Saturday, May 19, 2012

No Place To Raise A Kid

































In Philadelphia the five year plan is to essentially privatize the entire school district, closing 64 schools (25 percent of the system), move nearly half of the kids into charter schools, cut administrative staff by 20 percent, and divide the rest of the district into privately-operated "achievement networks." This is being done, apparently, because the district is in "near collapse" according to very serious people, who are attempting to ram this through because URGENT CATASTROPHE DON'T THINK FOLLOW TRUST US WE KNOW WHAT WE'RE DOING IT'S ALL FOR THE CHILDREN AND KEEPING UP WITH THE CHINESE (cap lock typing and fear-mongering word salad intentional).

This is what author Naomi Klein calls "The Shock Doctrine." Practiced by doctrinaire free-market types who attempt to take advantage of a crisis to step in and implement, wholesale, their brand of "supply side" idealism (other aliases include Reagonomics, trickle down, Friedmanism, Chicago School, laissez fair, and neoliberalism). Again and again during the past 30+ years, we've seen these disaster capitalists, casting themselves in the role of white knights, racing to the scene of "crisis," (e.g., the Falkland Islands, the nations of the old Soviet Union, Iraq, New Orleans after Katrina) where they attempt to use the supposed "clean slate" to impose, while the people are distracted and against popular opinion, their vision of economic Darwinism in which the weak are essentially killed and eaten. 

And if there is no actual crisis, they're not above creating one by simultaneously hyperventilating in public and playing the part of stern patriarch, just as Philadelphia's "chief recovery officer" Thomas Knudsen is doing when he says that those who are opposed to his plan need to "grow up and deal with it."

Do not buy their "wise daddy" stance. These guys do not know what they are doing other than to put themselves and their buddies in a position to make buckets of money. Their economic theories may look pretty on paper, but they have failed tragically everywhere they have been tried in the real world. The nation of Iceland is currently in full on citizen's revolt against the neoliberalism that tanked their economy. Iraq was going to be a free market paradise. Somalia is a prime living example of what a low tax, small government, unregulated economy looks like. The end result is always to enrich a few and leave the rest as an empty shell of their former selves.

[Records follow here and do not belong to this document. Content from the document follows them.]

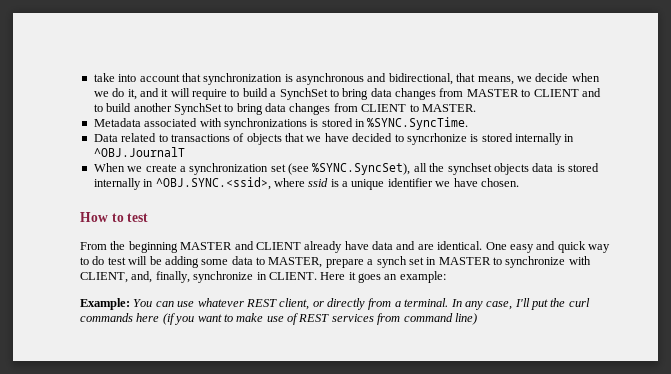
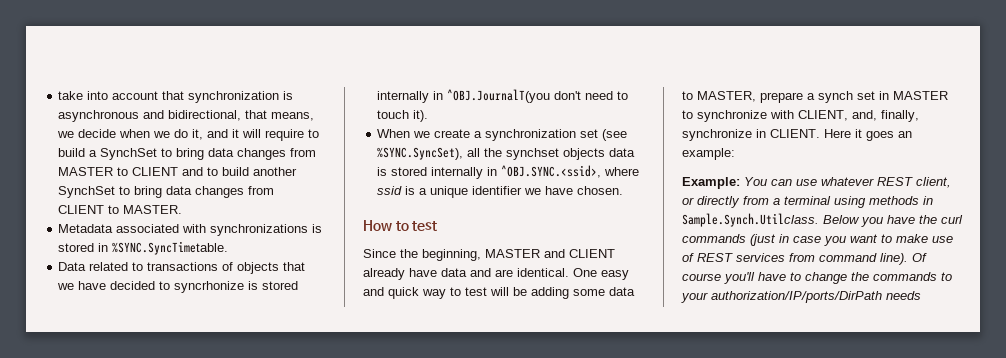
[367,117,469,130] %SYNC.SyncTime. -> [112,241,229,255] %SYNC.SyncTimetable.
[93,147,185,157] ^OBJ.JournalT -> [447,89,629,103] [377,110,429,122] ^OBJ.JournalT(you don't need to touch it).
[80,241,178,253] From the beginning -> [363,249,481,261] Since the beginning,
[92,256,105,265] do -> (461, 291) none
[404,298,590,310] [80,313,175,325] terminal. In any case, I'll put the curl commands here (if -> [784,196,933,208] [682,213,963,227] [682,234,821,246] terminal using methods in Sample.Synch.Utilclass. Below you have the curl commands (just in case
[454,313,477,325] line) -> [880,253,927,265] [682,272,952,284] [681,291,921,303] line). Of course you'll have to change the commands to your authorization/IP/ports/DirPath needs

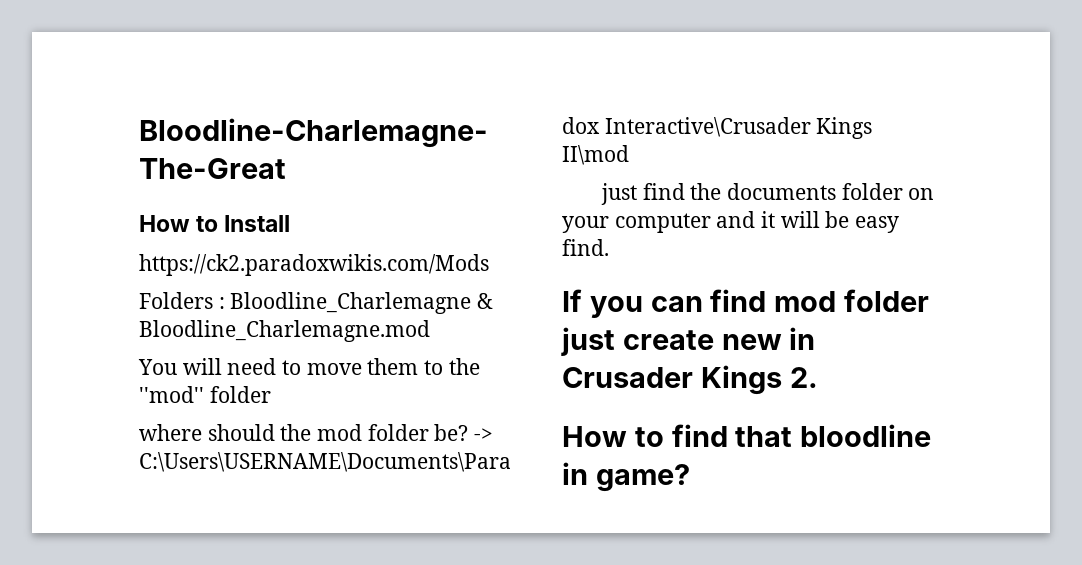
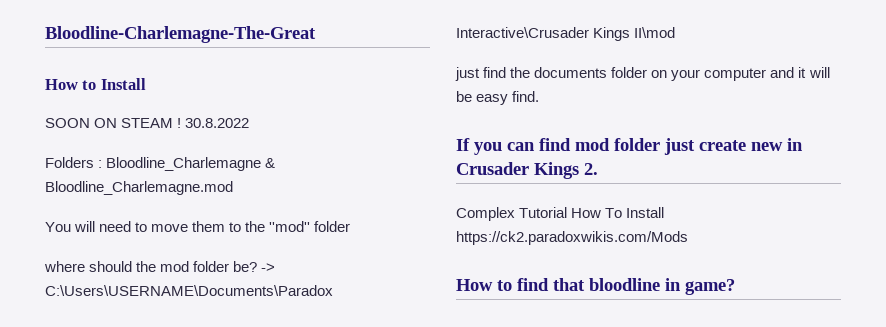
[139,254,489,276] https://ck2.paradoxwikis.com/Mods -> [45,118,250,128] SOON ON STEAM ! 30.8.2022
(818, 377) none -> [456,207,665,221] [456,231,688,245] // Complex Tutorial How To Install https://ck2.paradoxwikis.com/Mods

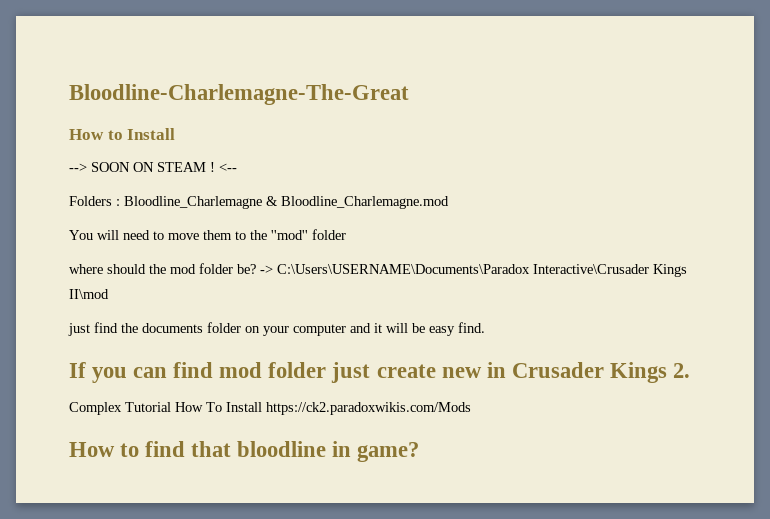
(146, 84) none -> [69,163,87,172] -->
[185,118,250,128] 30.8.2022 -> [219,163,237,172] <--

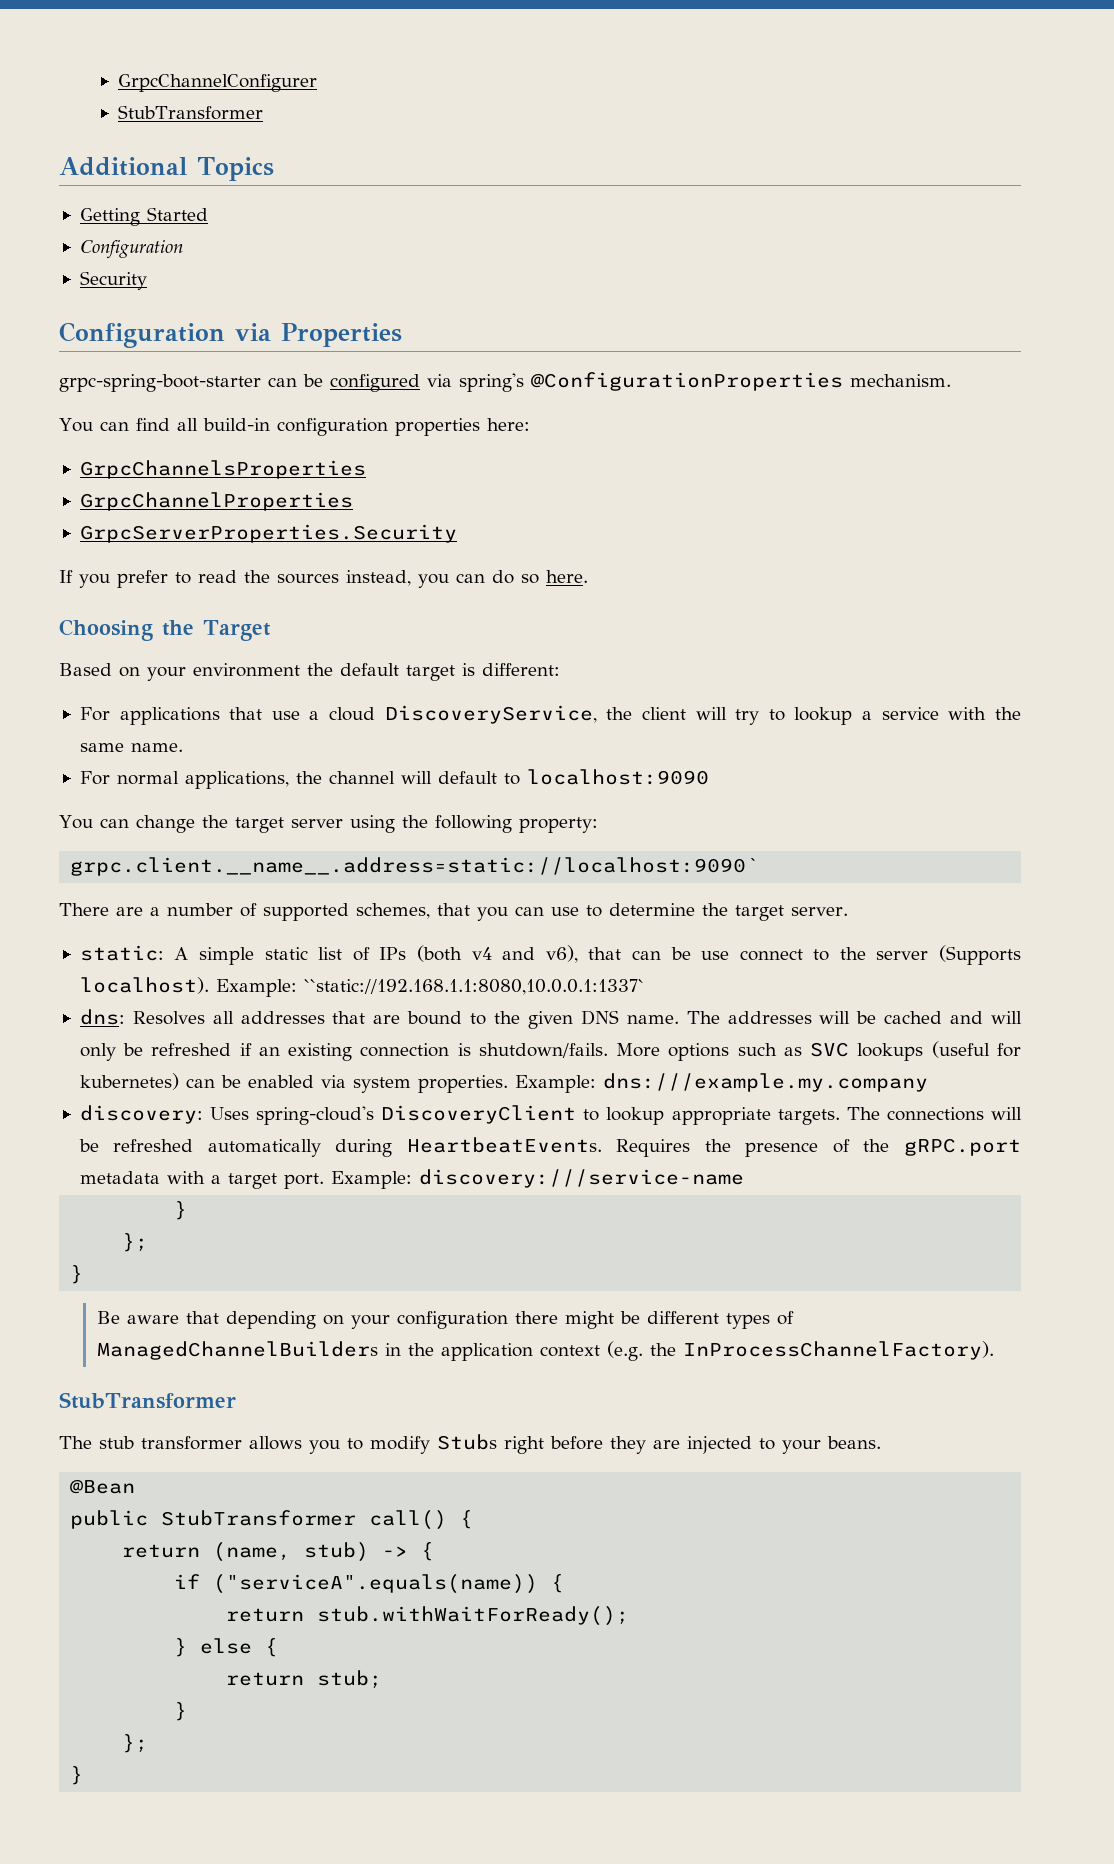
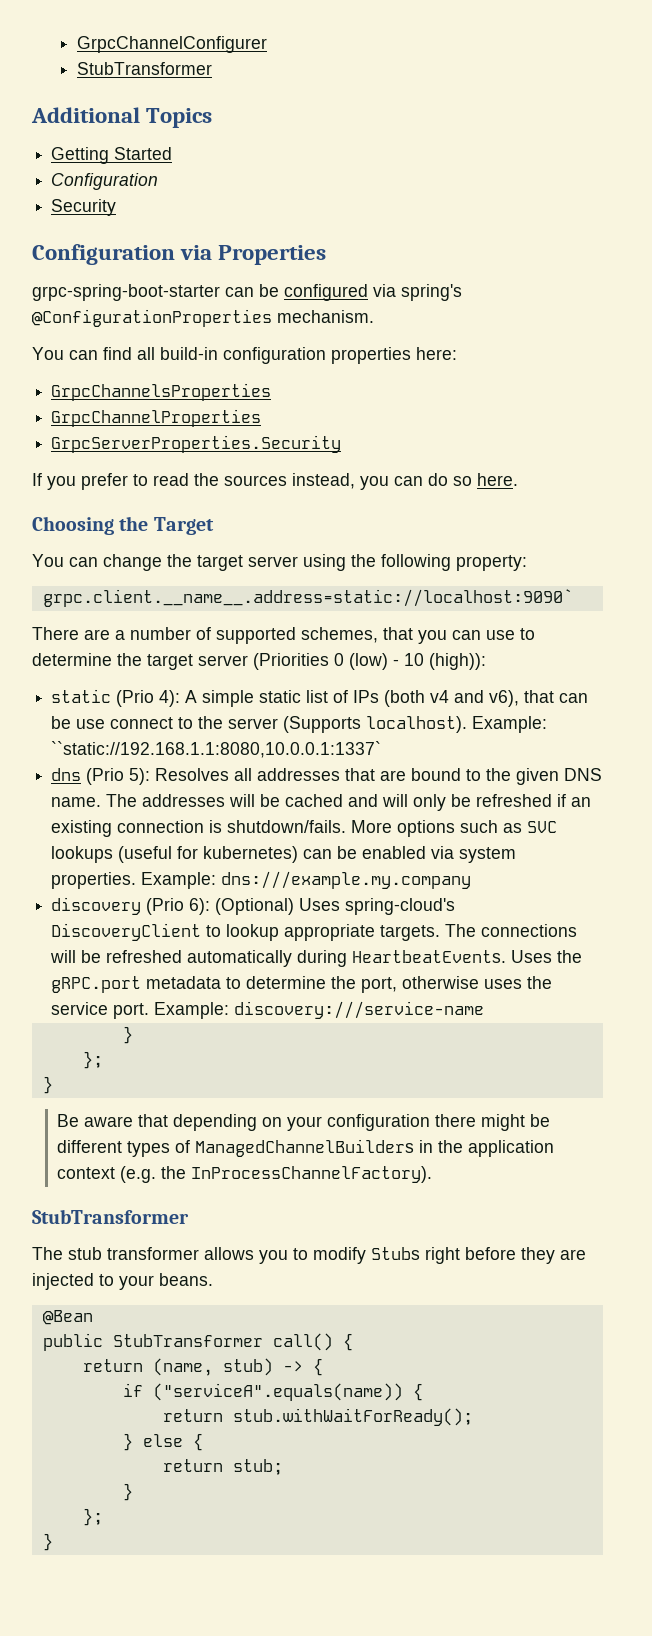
[59,663,560,681] [79,705,1022,725] [79,743,183,752] [79,769,709,789] // Based on your environment the default target is different: // For applications that use a cloud DiscoveryService, the client will try to lookup a service with the same name. // For normal applications, the channel will default to localhost:9090 -> (214, 526) none
[791,907,848,916] [79,945,164,961] server. // static: -> [198,653,486,670] [51,689,181,707] server (Priorities 0 (low) - 10 (high)): // static (Prio 4):
[79,1009,125,1025] dns: -> [51,768,151,785] dns (Prio 5):
[79,1105,203,1124] discovery: -> [51,897,295,915] discovery (Prio 6): (Optional)
[616,1138,1021,1157] [79,1171,277,1189] Requires the presence of the gRPC.port metadata with a target -> [511,950,583,963] [51,976,553,993] [51,1002,109,1015] Uses the gRPC.port metadata to determine the port, otherwise uses the service

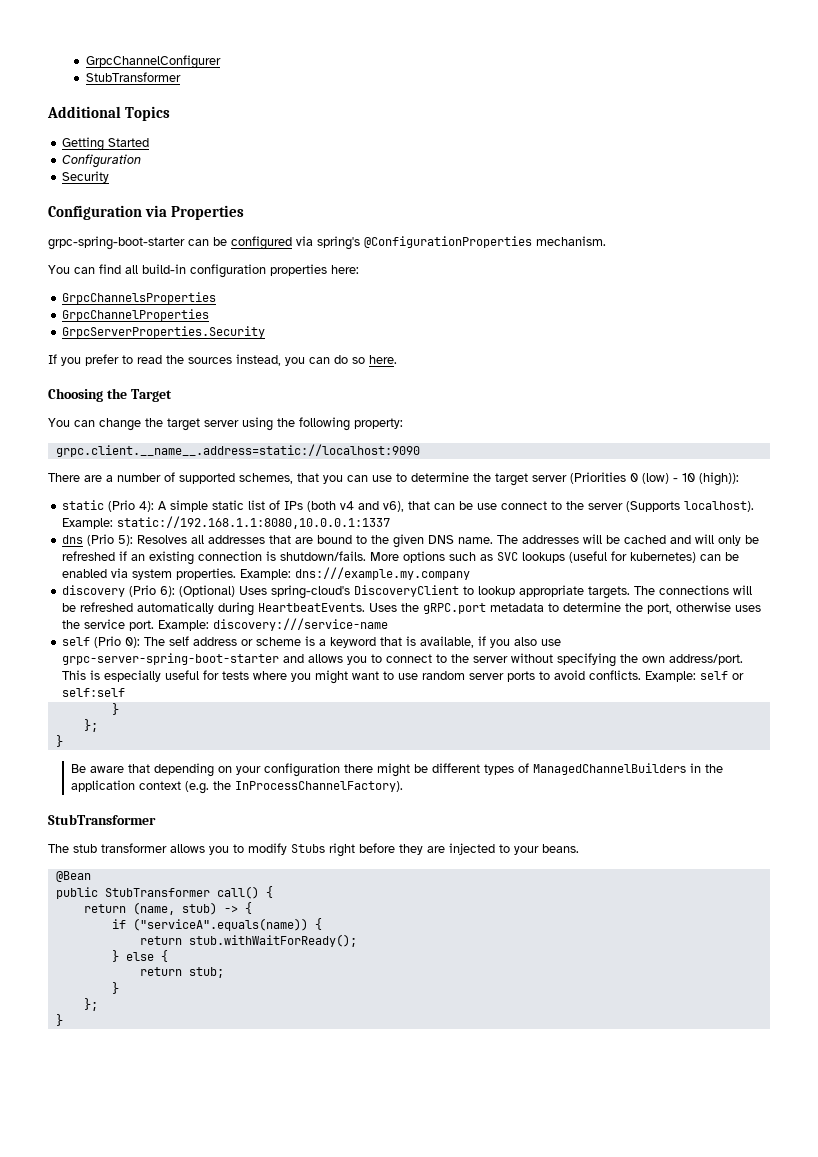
[42,589,573,607] grpc.client.__name__.address=static://localhost:9090` -> [55,444,420,457] grpc.client.__name__.address=static://localhost:9090
[51,741,382,758] ``static://192.168.1.1:8080,10.0.0.1:1337` -> [117,516,391,529] static://192.168.1.1:8080,10.0.0.1:1337
(485, 1010) none -> [62,636,562,648] [62,653,744,667] [62,670,745,684] [62,688,126,697] // self (Prio 0): The self address or scheme is a keyword that is available, if you also use grpc-server-spring-boot-starter and allows you to connect to the server without specifying the own address/port. This is especially useful for tests where you might want to use random server ports to avoid conflicts. Example: self or self:self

Now they want to privatize our schools and they're not going to leave us time to think, debate, understand, or look at alternatives because THE WHOLE THING IS ABOUT TO FALL DOWN AROUND US OH DEAR HELP US DEEP POCKET PRIVATIZERS!

I'm not saying our schools can't be improved, nor even that some of them aren't failing, but just as unregulated capitalism has failed everywhere it's ever been tried, there is absolutely no real evidence that privatizing our schools has ever worked to improve educational outcomes. (In fact, the real data indicates the opposite.) Nor is there a lick of proof that doing so will even be cost-effective: Philadelphia officials have even sheepishly admitted that their shock doctrine plan will not save the taxpayers a penny.

For a full dismantling of the Philadelphia plan, please read this excellent, excellent piece by parent activist Helen Gym.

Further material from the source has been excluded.